• **Try it**
Take from the material every line that contains the word "answer".

|---|

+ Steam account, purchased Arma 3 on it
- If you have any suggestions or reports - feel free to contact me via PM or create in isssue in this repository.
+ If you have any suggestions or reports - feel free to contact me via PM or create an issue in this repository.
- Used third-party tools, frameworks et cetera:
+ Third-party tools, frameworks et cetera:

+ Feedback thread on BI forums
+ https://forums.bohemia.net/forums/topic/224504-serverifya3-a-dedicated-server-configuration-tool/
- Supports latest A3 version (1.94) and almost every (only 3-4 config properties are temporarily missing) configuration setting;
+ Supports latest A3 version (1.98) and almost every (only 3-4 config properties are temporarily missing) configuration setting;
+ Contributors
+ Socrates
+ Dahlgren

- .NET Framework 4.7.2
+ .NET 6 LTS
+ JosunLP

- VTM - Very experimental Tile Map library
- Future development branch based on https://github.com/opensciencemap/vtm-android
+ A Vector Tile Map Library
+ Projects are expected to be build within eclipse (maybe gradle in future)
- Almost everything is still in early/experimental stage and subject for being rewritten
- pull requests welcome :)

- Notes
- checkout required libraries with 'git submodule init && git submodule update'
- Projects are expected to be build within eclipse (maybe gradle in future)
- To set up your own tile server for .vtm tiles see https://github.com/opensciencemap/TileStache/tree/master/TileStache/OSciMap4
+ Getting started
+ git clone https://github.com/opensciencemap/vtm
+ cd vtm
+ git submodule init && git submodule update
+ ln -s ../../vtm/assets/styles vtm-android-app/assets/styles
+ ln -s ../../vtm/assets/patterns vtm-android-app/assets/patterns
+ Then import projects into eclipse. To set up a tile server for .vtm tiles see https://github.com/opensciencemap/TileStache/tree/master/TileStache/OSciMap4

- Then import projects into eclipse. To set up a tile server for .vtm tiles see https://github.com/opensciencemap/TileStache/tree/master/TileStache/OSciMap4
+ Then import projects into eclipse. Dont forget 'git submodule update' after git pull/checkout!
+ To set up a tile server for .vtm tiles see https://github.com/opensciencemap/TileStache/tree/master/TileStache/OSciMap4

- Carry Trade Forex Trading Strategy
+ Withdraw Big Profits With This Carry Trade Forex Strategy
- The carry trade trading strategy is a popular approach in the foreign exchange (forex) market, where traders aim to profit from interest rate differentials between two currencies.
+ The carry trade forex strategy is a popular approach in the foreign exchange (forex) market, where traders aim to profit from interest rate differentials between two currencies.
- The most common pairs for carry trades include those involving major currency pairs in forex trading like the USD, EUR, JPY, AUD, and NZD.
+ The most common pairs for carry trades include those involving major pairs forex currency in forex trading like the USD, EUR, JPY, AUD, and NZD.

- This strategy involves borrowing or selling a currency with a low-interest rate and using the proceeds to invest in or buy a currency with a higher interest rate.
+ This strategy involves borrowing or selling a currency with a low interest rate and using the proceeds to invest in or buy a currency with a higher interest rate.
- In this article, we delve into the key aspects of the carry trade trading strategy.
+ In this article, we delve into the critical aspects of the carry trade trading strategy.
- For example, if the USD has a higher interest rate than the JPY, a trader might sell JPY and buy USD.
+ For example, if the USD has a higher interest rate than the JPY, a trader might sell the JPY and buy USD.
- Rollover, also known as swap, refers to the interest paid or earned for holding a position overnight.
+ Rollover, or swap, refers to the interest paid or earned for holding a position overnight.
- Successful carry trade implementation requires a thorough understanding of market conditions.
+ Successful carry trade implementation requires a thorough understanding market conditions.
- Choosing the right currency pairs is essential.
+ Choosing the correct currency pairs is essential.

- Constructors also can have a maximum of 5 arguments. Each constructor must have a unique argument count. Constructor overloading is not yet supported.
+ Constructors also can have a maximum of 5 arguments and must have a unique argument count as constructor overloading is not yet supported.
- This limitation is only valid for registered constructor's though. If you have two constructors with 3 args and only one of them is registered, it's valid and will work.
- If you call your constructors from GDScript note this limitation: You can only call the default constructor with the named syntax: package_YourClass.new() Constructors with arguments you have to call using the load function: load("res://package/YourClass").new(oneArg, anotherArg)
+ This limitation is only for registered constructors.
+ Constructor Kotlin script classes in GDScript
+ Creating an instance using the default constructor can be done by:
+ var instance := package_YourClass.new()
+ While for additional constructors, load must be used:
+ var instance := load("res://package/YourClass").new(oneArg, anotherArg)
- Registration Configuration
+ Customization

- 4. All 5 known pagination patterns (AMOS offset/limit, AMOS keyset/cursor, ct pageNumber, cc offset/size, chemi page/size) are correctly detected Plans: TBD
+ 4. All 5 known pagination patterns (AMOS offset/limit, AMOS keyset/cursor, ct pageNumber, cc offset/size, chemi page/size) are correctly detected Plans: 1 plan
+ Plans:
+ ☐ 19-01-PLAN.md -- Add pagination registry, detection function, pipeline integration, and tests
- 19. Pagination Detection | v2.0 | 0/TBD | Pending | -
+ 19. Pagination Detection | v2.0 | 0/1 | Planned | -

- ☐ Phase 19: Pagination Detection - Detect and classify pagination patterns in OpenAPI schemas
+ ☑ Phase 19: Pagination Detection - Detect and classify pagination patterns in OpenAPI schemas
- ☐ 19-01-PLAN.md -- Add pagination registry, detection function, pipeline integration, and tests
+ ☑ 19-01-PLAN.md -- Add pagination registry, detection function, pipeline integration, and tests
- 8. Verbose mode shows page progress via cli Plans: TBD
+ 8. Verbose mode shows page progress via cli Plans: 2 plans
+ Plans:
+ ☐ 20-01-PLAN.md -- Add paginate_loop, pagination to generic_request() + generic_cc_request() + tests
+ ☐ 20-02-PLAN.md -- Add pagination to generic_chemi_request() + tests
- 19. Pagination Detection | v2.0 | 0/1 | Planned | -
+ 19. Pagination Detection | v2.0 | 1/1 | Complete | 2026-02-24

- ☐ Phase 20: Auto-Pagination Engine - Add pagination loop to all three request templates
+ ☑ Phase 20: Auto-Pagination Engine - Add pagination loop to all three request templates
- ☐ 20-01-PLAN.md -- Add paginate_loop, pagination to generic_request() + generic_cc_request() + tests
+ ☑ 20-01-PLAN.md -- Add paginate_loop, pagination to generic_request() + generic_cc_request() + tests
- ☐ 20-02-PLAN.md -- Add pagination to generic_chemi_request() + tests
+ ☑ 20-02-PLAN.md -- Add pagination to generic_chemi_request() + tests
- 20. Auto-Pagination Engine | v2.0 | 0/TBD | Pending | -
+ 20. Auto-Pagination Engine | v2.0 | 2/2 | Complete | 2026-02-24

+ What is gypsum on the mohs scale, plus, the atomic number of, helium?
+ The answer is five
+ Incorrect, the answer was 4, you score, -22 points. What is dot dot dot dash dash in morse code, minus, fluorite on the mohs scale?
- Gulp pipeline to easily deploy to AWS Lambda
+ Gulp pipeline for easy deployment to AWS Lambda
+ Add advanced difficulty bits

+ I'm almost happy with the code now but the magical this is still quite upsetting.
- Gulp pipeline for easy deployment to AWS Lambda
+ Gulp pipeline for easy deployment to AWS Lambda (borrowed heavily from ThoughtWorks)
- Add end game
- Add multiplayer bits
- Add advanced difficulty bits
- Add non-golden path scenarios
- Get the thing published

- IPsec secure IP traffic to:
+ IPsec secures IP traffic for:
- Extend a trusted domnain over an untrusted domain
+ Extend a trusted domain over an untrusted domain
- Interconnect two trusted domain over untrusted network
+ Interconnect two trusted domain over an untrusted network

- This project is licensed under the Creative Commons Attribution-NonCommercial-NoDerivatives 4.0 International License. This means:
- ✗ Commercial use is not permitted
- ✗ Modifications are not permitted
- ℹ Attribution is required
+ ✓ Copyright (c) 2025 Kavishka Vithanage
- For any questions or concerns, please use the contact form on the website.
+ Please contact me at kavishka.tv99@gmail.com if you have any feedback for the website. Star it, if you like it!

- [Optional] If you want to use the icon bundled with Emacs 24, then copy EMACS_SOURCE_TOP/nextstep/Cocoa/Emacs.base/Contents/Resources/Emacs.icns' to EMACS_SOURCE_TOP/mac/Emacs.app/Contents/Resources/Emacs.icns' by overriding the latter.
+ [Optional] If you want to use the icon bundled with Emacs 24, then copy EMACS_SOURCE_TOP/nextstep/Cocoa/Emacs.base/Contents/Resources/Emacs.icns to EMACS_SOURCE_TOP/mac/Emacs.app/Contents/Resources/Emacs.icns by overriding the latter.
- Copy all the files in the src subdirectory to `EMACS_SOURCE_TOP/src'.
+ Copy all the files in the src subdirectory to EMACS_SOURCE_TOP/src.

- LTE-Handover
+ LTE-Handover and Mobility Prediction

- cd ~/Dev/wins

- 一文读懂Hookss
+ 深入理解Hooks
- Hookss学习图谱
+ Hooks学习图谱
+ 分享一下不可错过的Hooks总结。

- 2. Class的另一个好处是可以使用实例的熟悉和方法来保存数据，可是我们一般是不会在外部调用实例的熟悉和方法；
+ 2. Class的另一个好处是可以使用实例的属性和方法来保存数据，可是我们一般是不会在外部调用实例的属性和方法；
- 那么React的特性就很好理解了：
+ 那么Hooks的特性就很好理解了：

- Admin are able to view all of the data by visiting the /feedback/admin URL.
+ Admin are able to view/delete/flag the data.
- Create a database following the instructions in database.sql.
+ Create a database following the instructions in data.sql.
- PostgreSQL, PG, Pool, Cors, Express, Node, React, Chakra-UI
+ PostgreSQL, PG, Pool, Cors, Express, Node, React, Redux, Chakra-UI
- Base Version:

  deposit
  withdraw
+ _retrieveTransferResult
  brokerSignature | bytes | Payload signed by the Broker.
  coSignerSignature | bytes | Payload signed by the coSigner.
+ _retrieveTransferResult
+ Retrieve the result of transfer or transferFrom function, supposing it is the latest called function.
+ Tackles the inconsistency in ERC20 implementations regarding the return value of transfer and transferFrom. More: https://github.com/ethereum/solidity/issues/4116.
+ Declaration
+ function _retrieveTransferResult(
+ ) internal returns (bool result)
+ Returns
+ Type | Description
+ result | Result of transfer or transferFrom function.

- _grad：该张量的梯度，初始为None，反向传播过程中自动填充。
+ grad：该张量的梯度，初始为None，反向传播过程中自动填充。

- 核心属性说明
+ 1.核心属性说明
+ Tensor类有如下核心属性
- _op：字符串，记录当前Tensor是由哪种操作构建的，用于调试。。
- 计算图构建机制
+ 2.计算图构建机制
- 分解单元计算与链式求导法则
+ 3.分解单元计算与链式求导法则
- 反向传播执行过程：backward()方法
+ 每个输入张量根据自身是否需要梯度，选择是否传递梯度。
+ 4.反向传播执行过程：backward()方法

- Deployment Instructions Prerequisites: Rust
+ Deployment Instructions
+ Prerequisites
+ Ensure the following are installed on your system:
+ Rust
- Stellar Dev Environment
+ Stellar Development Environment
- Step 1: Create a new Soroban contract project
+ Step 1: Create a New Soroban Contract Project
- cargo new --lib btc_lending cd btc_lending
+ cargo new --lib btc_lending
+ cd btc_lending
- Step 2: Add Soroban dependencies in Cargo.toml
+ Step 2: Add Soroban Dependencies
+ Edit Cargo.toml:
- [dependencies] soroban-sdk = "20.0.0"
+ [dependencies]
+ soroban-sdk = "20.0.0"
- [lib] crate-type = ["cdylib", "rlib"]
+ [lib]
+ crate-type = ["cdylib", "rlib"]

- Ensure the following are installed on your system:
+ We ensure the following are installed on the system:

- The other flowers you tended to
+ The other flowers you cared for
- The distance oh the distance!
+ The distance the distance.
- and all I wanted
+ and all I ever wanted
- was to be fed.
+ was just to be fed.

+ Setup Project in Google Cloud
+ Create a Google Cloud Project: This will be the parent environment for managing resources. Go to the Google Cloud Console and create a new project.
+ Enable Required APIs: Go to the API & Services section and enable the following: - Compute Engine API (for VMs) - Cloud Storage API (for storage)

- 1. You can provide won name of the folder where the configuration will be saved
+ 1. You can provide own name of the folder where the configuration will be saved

|---|

• **Solved problem**
+ The answer is five
+ Incorrect, the answer was 4, you score, -22 points. What is dot dot dot dash dash in morse code, minus, fluorite on the mohs scale?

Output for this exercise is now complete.